**Task item:** Leave out all lines before the one containing "[182,214,468,227] [65,235,97,248] This", and copy that line and all the rest below it exactly.

(Material provided)

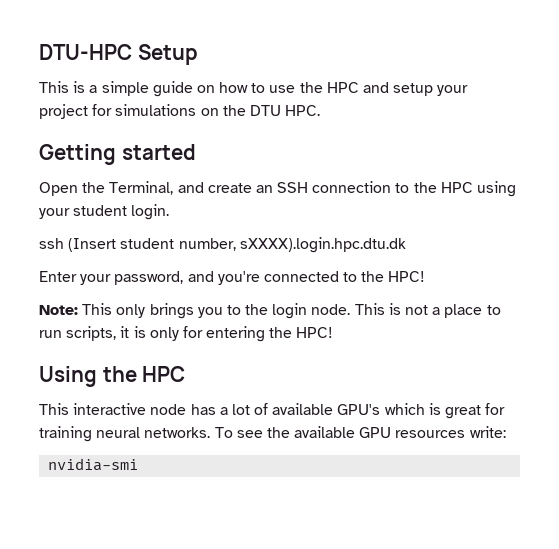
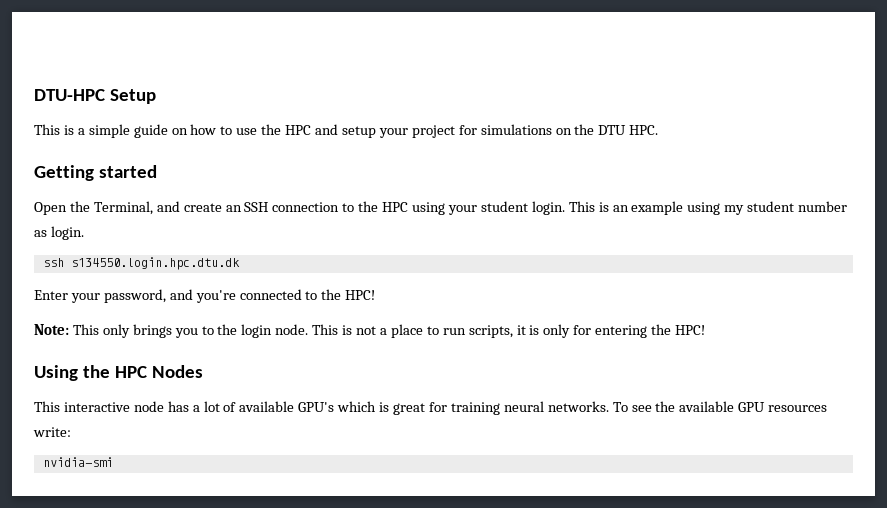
[39,237,406,253] // ssh (Insert student number, sXXXX).login.hpc.dtu.dk -> [568,201,848,215] [34,226,84,240] [42,257,240,270] This is an example using my student number as login. // ssh s134550.login.hpc.dtu.dk
(186, 374) none -> [152,365,204,378] Nodes

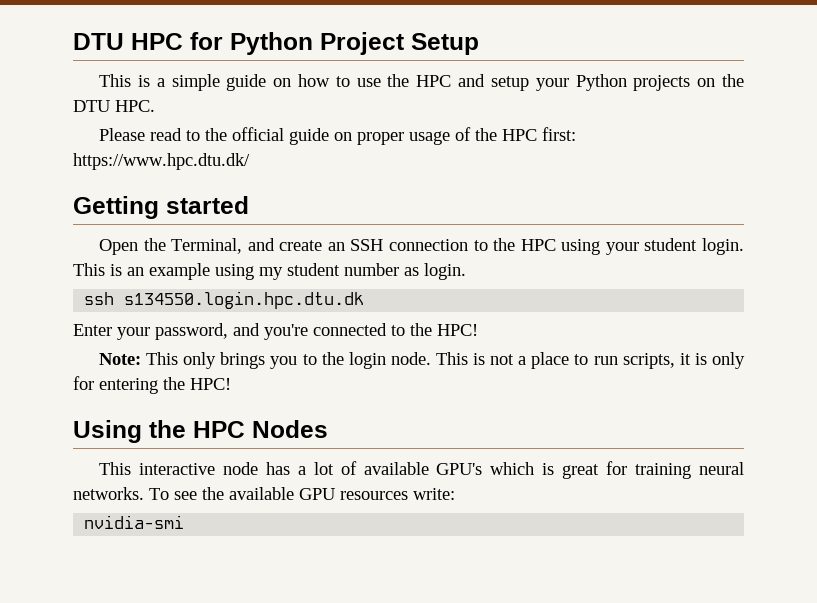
[34,89,105,101] DTU-HPC -> [73,32,404,55] DTU HPC for Python Project
[411,124,552,138] project for simulations -> [575,74,691,91] Python projects
(659, 130) none -> [99,127,577,145] [73,153,250,170] // Please read to the official guide on proper usage of the HPC first: https://www.hpc.dtu.dk/

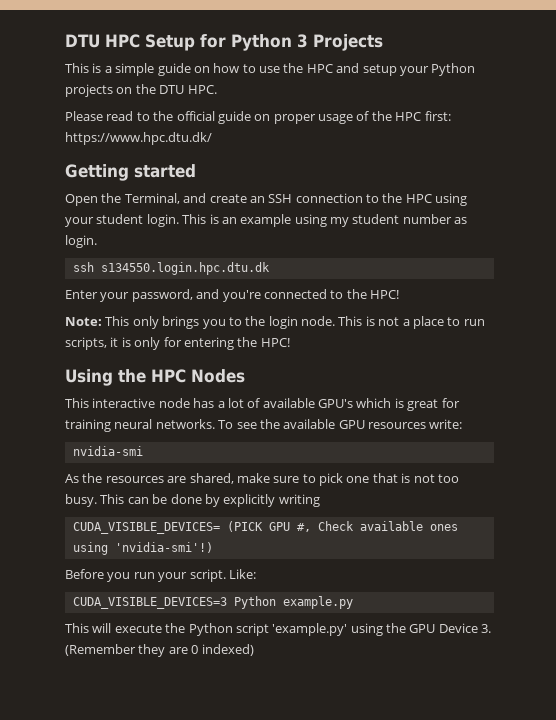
(183, 41) none -> [145,34,195,51] Setup
[320,32,479,55] Project Setup -> [297,34,383,51] 3 Projects
(185, 522) none -> [65,473,459,486] [65,494,320,507] [72,521,458,534] [72,542,213,555] [65,569,256,582] [72,596,353,609] [65,623,492,636] [65,644,254,657] // As the resources are shared, make sure to pick one that is not too busy. This can be done by explicitly writing // CUDA_VISIBLE_DEVICES= (PICK GPU #, Check available ones using 'nvidia-smi'!) // Before you run your script. Like: // CUDA_VISIBLE_DEVICES=3 Python example.py // This will execute the Python script 'example.py' using the GPU Device 3. (Remember they are 0 indexed)

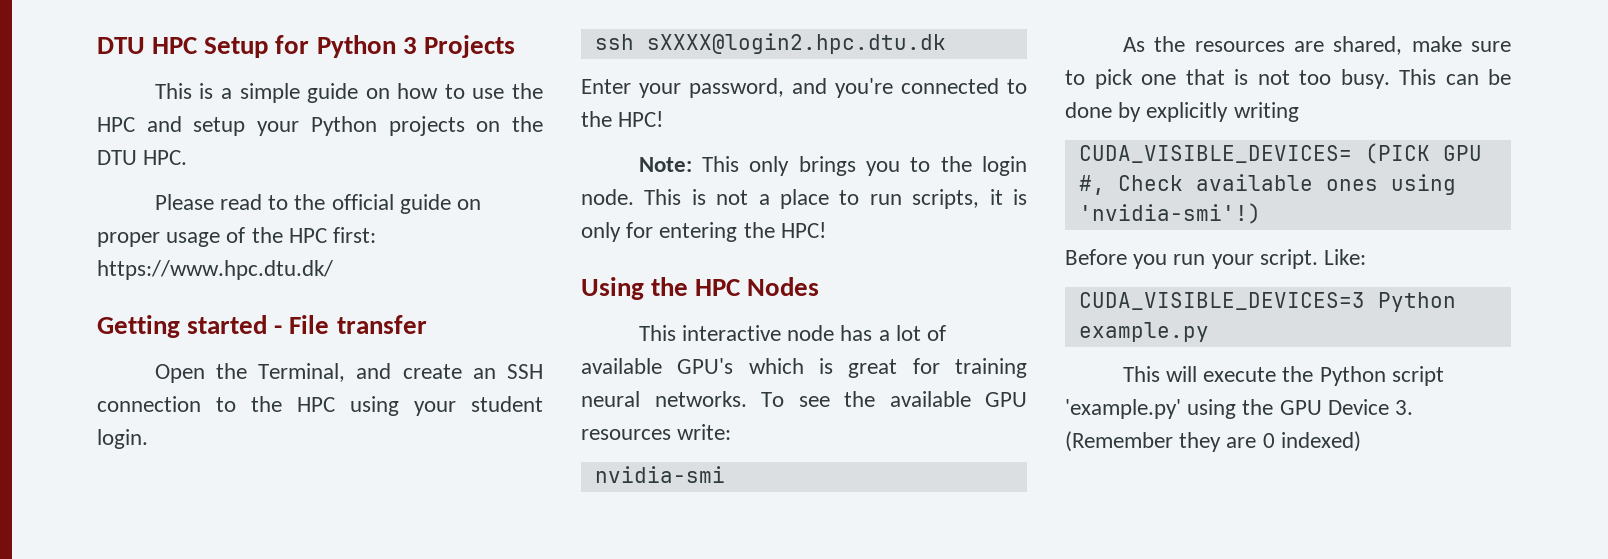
(196, 171) none -> [274,315,427,334] - File transfer
[182,214,468,227] [65,235,97,248] This is an example using my student number as login. -> (148, 439) none
[100,262,270,275] s134550.login.hpc.dtu.dk -> [646,33,946,54] sXXXX@login2.hpc.dtu.dk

(End Material provided)

**Result:**
[182,214,468,227] [65,235,97,248] This is an example using my student number as login. -> (148, 439) none
[100,262,270,275] s134550.login.hpc.dtu.dk -> [646,33,946,54] sXXXX@login2.hpc.dtu.dk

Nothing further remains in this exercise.